Open In App

On-policy vs off-policy methods Reinforcement Learning

Last Updated : 13 Dec, 2023
Improve
Improve
Like Article
Like
Save
Share
Report

In the world of Reinforcement Learning (RL), two primary approaches dictate how an agent (like a robot or a software program) learns from its environment: On-policy methods and Off-policy methods. Understanding the difference between these two is crucial for grasping the fundamentals of RL. This tutorial aims to demystify the concepts, providing a solid foundation for understanding the nuances between on-policy and off-policy strategies.

Reinforcement Learning

Reinforcement Learning (RL) is an exciting and rapidly evolving field of artificial intelligence that focuses on how agents (like robots or software programs) should take actions in an environment to maximize a notion of cumulative reward. It is inspired by behavioural psychology and revolves around the idea of agents learning optimal behaviour through trial-and-error interactions with their environment. At its core, RL involves an agent, a set of states representing the environment, a set of actions the agent can take, and rewards that the agent receives for performing actions in specific states. The agent’s goal is to learn a policy – a strategy for choosing actions based on states – that maximizes its total reward over time.

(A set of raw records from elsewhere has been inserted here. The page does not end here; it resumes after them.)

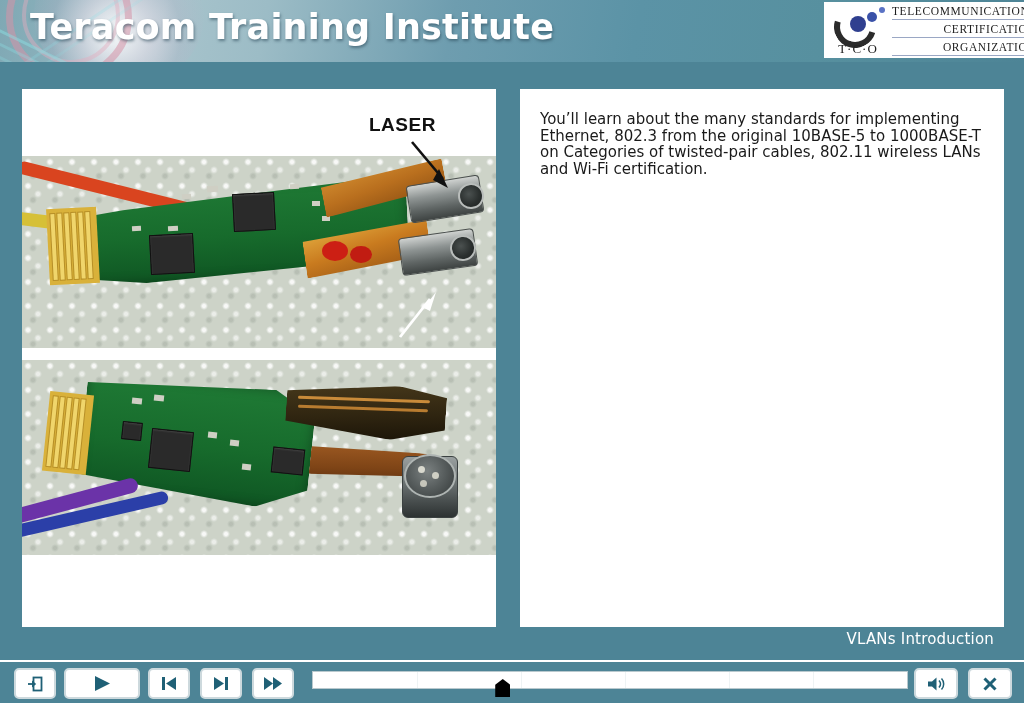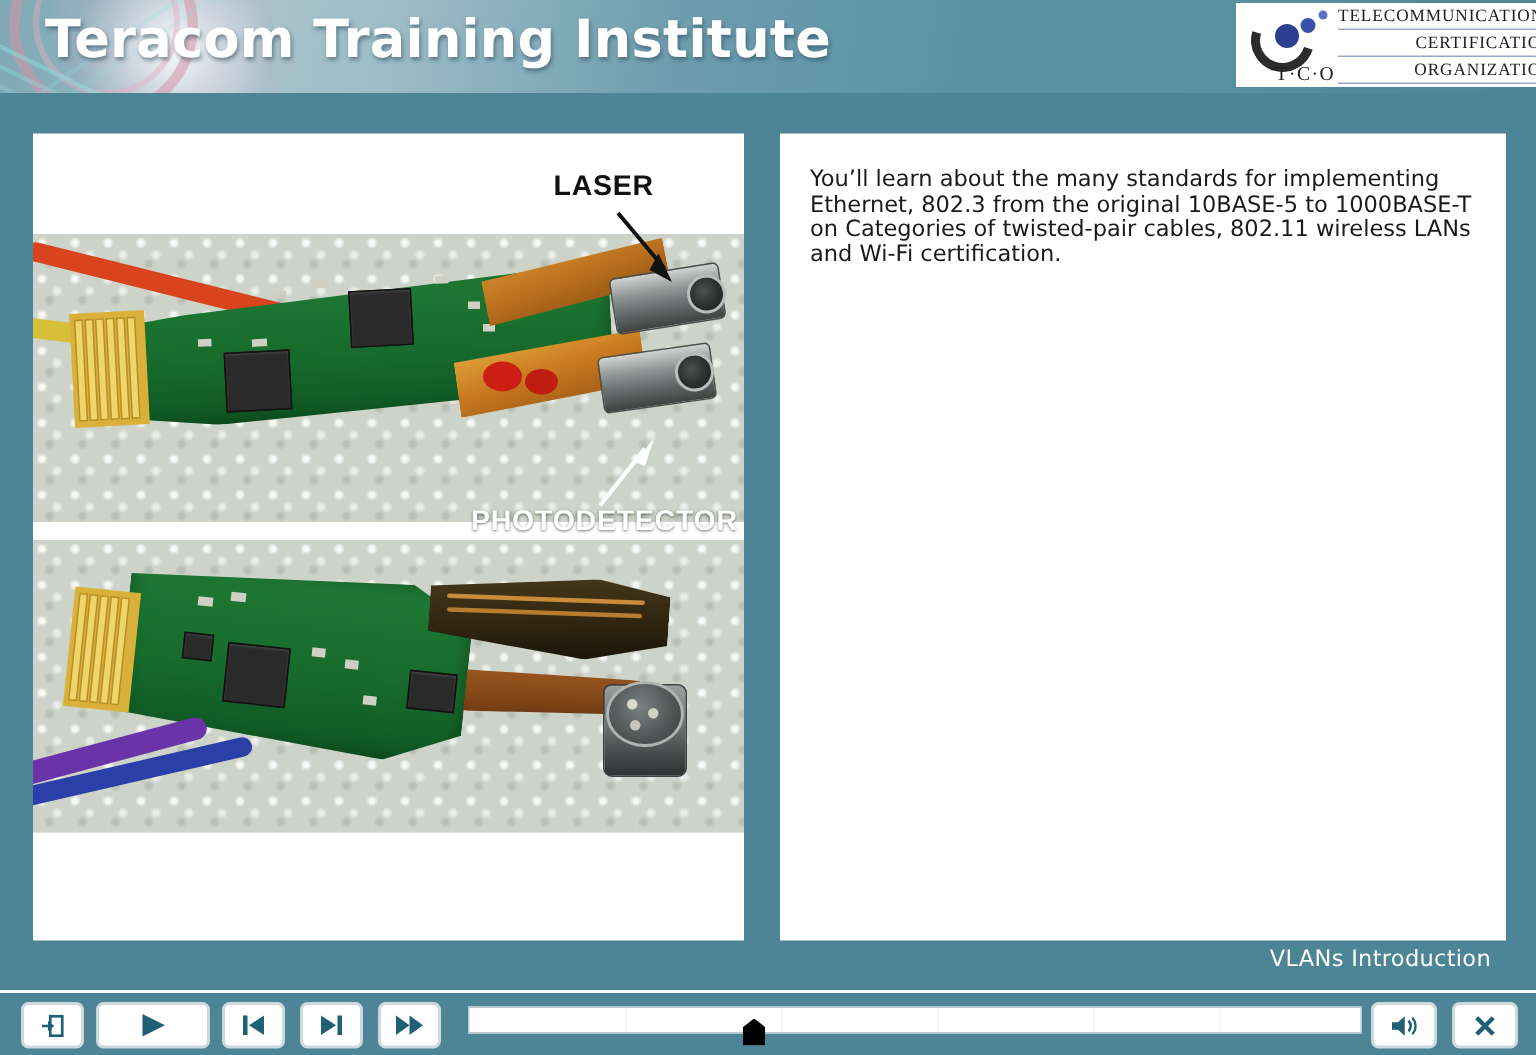--- a/index.html
+++ b/index.html
@@ -127,7 +127,7 @@
     position: absolute;
     left: 2px; bottom: 1px;
     width: 64px;
-    text-align: right;
+    text-align: center;
     font-family: "Liberation Serif", serif;
     font-size: 13px;
     letter-spacing: 1px;

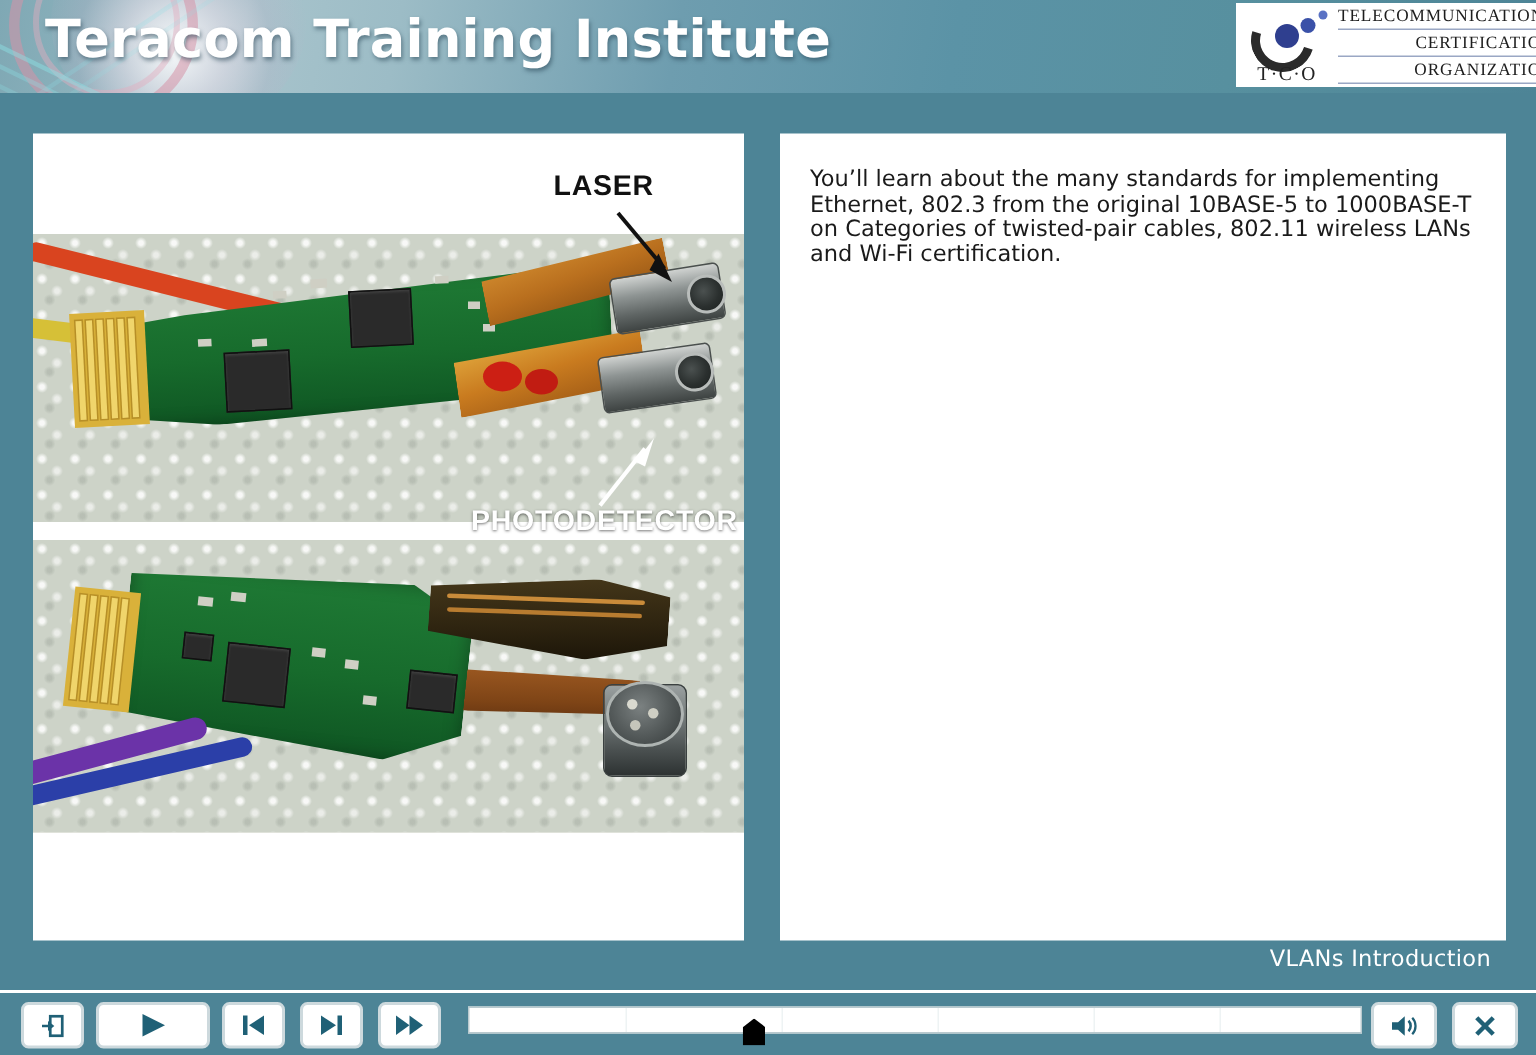--- a/index.html
+++ b/index.html
@@ -503,7 +503,6 @@
       <line x1="4" y1="45" x2="34" y2="7" stroke="#ffffff" stroke-width="2.8"></line>
       <polygon points="28,16 40,0 34,19" fill="#ffffff"></polygon>
     </svg>
-    <div id="photo-label">PHOTODETECTOR</div>
   </div>
 
   <div id="right-panel">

One of the key challenges in RL is balancing exploration and exploitation. Exploration involves trying out different actions to discover their effects, while exploitation involves choosing the best-known action to maximize reward. The agent needs to explore enough to find good strategies, but also exploit what it has learned to gain rewards.

What is Policy In Reinforcement Learning (RL)?

A policy is a strategy or set of rules that an agent follows to make decisions in an environment. It defines the mapping from states of the world to the actions the agent should take. Essentially, a policy guides the agent on what action to choose when it encounters a particular state. Policies can be simple, involving fixed actions for each state, or complex, incorporating calculations and learning mechanisms to determine optimal actions. The goal is to find a policy that maximizes the cumulative reward the agent receives over time. Imagine a chess player with a strategy for when to attack, defend, or sacrifice pieces; that’s the player’s policy. In more technical terms, a policy is a mapping from states of the world to the actions the agent should take.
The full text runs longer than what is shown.